*** Opening Provided material ***

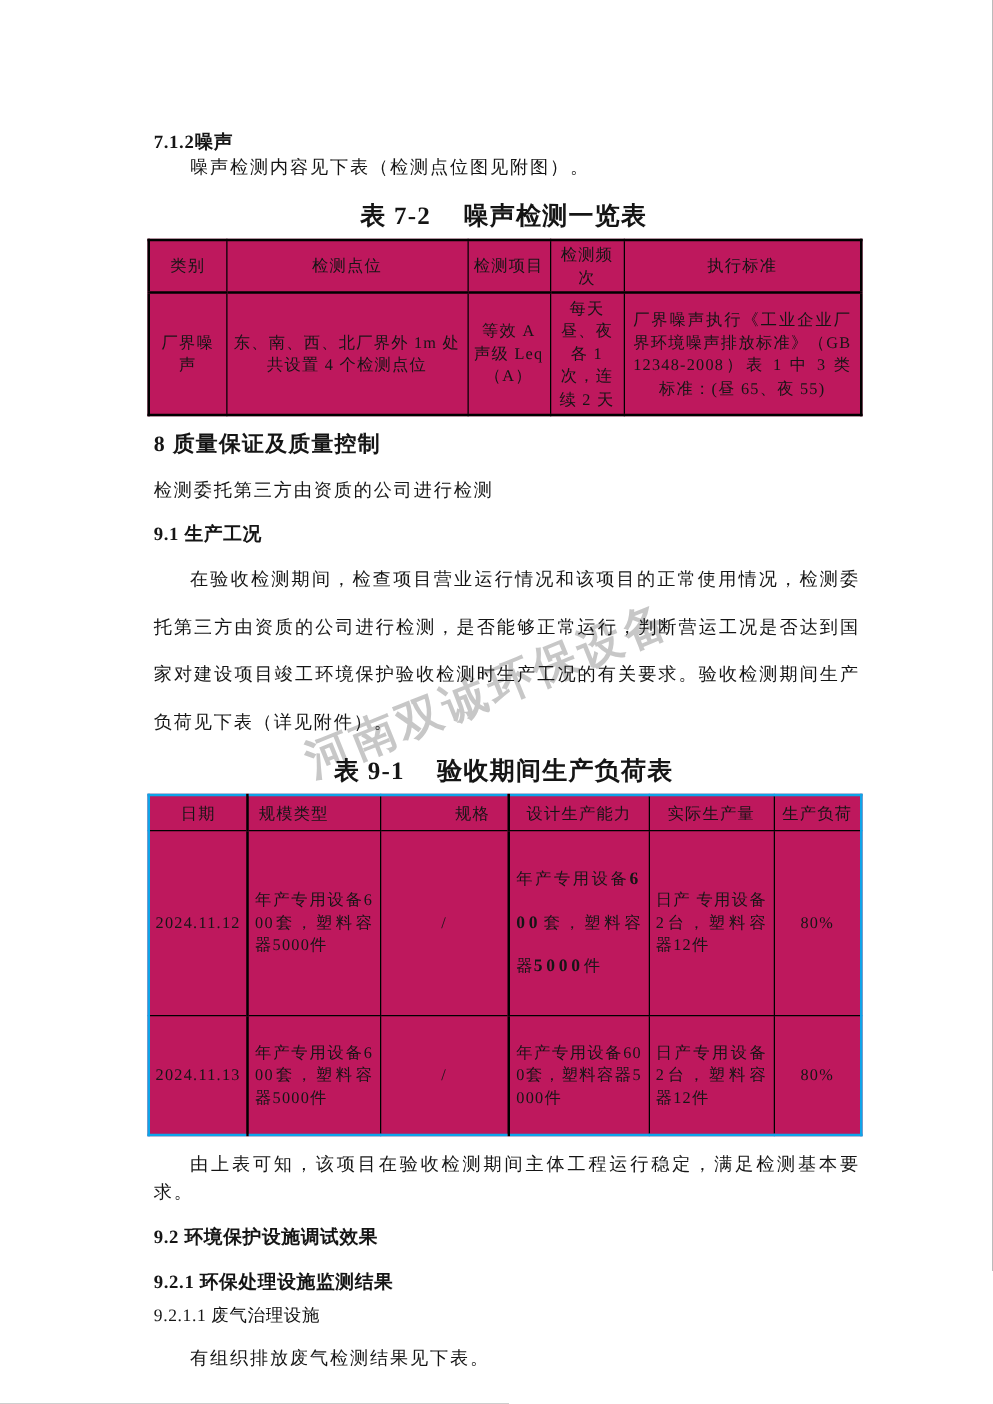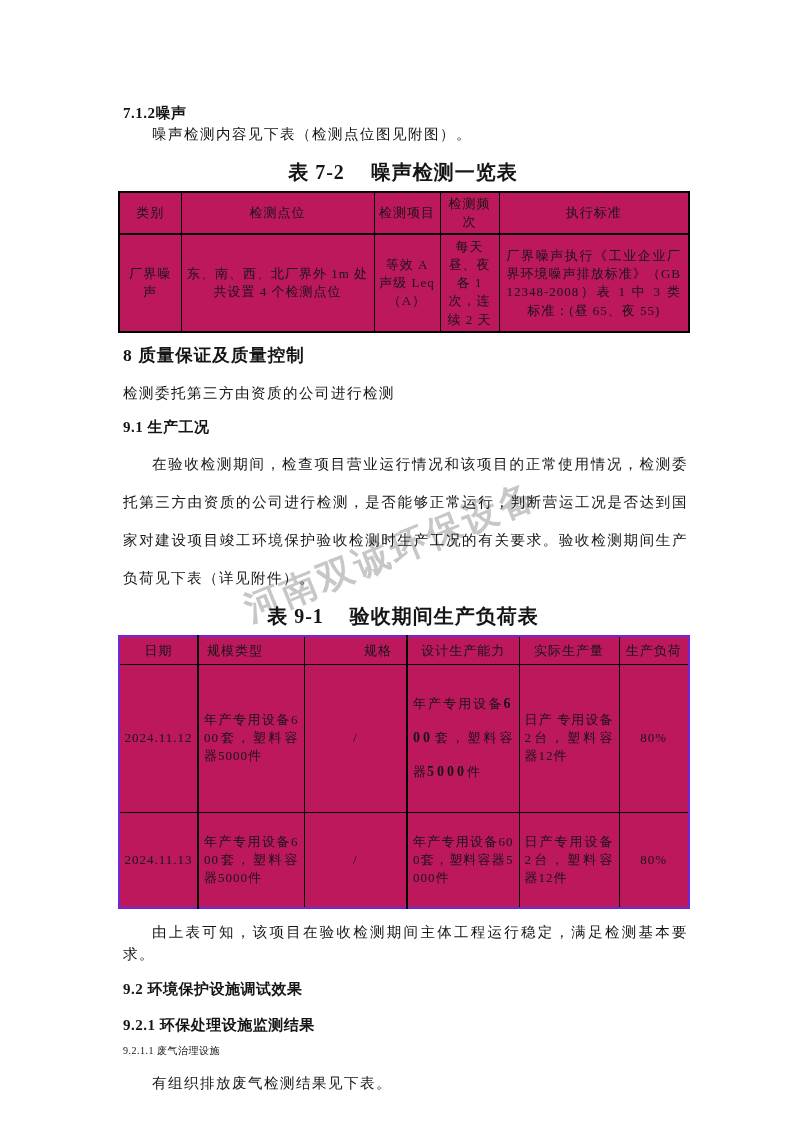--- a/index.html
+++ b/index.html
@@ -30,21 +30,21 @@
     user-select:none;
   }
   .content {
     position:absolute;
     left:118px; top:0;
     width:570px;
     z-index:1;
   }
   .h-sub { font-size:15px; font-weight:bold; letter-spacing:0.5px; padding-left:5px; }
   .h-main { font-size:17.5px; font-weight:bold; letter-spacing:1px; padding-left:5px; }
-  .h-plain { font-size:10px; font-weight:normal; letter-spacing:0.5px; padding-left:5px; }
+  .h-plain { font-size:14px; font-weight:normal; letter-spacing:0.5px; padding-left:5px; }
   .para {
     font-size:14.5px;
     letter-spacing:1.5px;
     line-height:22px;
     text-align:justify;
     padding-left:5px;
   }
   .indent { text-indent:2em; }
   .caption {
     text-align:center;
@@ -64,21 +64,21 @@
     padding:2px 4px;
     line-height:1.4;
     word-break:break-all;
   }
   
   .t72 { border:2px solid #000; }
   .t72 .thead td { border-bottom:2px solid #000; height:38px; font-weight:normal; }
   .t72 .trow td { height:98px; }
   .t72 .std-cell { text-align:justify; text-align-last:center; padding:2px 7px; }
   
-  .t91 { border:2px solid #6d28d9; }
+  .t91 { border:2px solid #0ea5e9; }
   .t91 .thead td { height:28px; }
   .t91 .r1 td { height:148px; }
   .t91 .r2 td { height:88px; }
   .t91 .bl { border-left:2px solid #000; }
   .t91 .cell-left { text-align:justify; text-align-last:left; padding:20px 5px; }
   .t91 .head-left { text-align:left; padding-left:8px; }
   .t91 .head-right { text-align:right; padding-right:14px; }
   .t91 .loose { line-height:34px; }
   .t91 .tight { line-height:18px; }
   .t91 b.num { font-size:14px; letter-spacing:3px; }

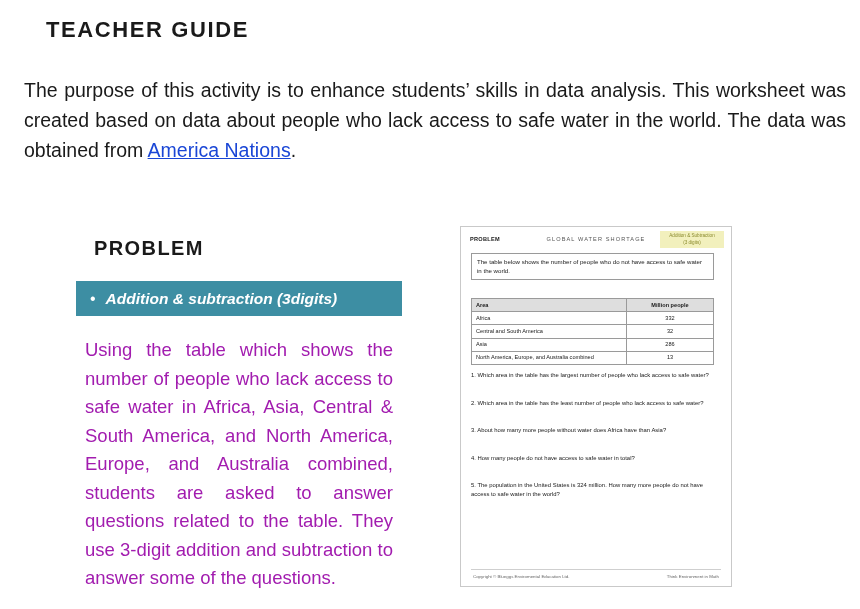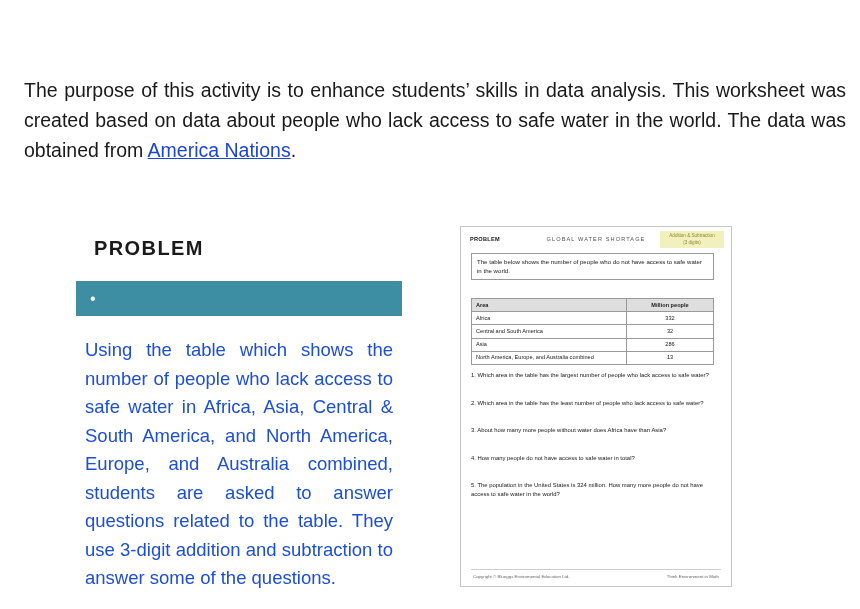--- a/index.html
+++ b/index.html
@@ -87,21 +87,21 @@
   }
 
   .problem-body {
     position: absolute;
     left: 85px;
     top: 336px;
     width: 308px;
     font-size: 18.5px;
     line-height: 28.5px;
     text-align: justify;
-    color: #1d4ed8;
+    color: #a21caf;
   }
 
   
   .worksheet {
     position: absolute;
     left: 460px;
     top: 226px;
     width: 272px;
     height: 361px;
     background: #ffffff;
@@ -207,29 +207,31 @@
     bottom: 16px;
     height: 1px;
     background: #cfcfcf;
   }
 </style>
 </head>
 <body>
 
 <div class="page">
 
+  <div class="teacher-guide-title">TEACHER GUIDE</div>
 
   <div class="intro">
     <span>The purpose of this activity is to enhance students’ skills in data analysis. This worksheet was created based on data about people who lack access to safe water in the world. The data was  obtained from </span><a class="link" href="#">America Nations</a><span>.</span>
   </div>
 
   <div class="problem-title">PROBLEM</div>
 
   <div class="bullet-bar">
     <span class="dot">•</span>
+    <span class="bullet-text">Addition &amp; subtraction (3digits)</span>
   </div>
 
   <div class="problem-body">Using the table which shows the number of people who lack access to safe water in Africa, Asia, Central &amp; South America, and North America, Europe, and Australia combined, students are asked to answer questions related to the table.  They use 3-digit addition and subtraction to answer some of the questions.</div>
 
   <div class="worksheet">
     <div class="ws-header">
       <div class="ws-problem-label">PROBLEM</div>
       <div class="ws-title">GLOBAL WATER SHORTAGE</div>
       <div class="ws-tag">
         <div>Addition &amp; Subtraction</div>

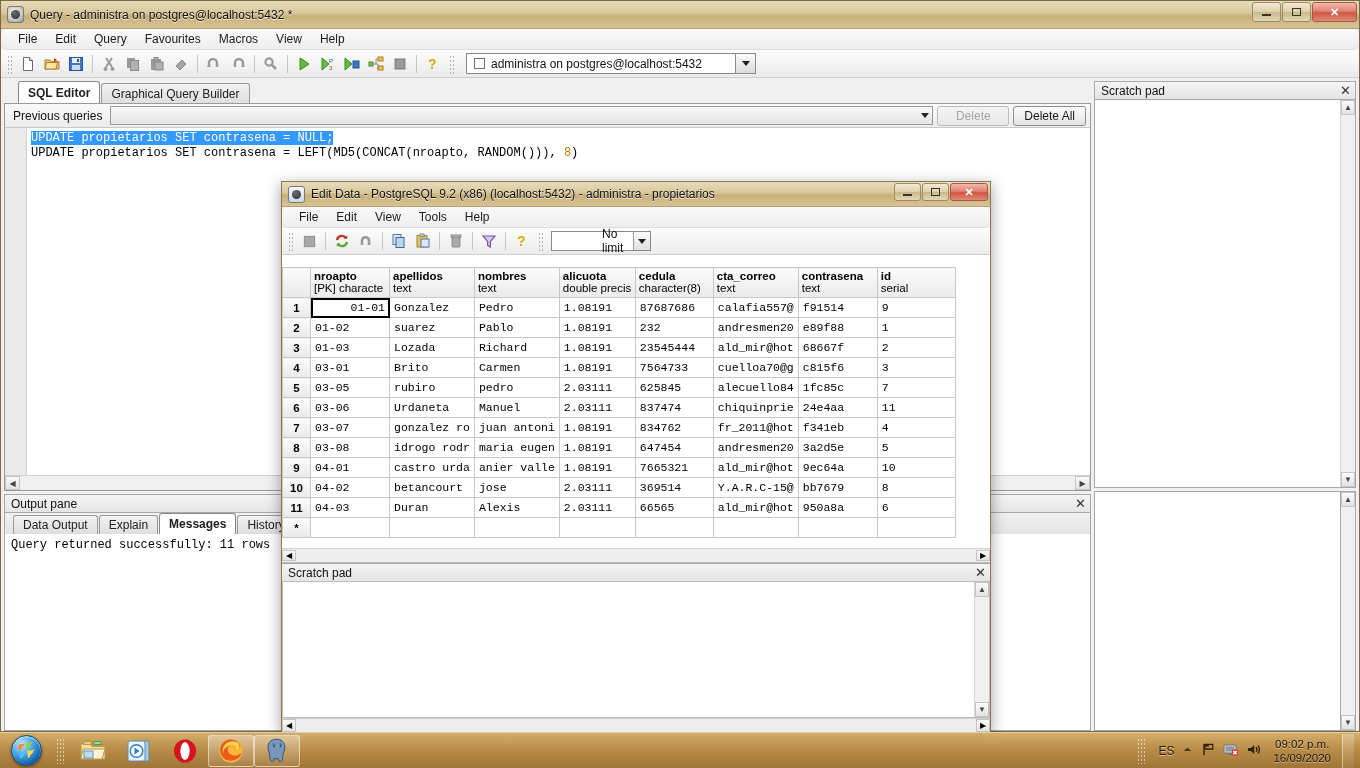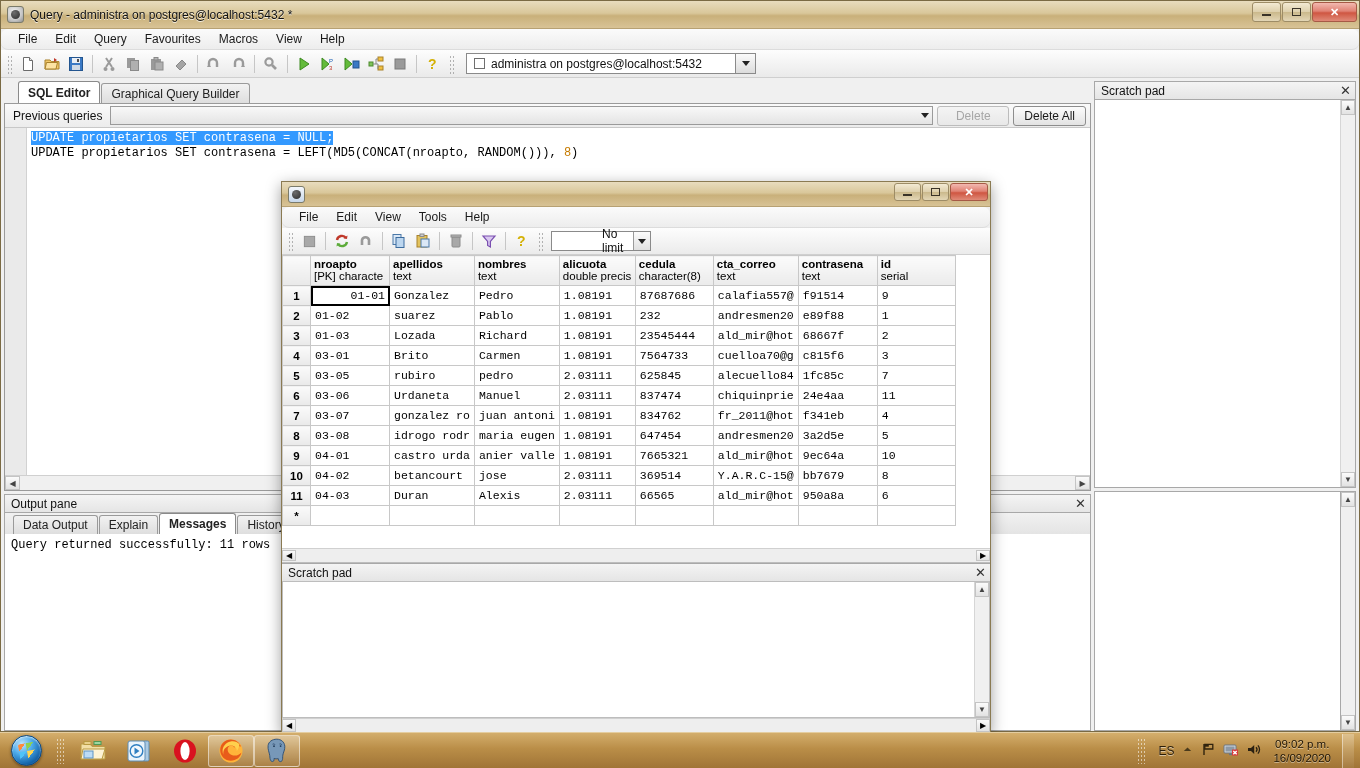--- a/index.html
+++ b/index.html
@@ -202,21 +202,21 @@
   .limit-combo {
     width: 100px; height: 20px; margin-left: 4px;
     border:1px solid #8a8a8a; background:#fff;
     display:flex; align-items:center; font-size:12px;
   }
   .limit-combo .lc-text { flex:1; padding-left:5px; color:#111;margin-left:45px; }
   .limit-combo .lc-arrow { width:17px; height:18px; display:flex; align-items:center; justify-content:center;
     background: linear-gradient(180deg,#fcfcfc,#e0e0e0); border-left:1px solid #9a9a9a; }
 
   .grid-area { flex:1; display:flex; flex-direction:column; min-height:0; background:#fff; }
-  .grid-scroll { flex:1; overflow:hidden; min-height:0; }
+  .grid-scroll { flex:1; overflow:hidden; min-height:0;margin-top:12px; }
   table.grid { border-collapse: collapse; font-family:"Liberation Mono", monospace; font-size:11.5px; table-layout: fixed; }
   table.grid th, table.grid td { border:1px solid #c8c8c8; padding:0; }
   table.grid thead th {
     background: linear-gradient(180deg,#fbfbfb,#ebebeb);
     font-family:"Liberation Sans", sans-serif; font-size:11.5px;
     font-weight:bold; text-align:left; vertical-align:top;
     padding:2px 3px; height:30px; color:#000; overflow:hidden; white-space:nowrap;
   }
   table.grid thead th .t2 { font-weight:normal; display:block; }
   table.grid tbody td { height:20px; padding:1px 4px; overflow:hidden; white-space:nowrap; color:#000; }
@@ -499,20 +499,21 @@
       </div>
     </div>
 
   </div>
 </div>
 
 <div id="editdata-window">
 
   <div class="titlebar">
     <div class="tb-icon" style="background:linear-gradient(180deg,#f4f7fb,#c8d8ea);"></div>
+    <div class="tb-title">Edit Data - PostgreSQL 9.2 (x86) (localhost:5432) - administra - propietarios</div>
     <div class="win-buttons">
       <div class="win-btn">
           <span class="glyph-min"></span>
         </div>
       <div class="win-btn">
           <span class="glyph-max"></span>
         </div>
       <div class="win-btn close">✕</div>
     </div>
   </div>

*** Closing Provided material ***

• **Task**
Report all lines of the data that include the word "overflow".

• **Answer box**
-  .grid-scroll { flex:1; overflow:hidden; min-height:0; }
+  .grid-scroll { flex:1; overflow:hidden; min-height:0;margin-top:12px; }
     padding:2px 3px; height:30px; color:#000; overflow:hidden; white-space:nowrap;
   table.grid tbody td { height:20px; padding:1px 4px; overflow:hidden; white-space:nowrap; color:#000; }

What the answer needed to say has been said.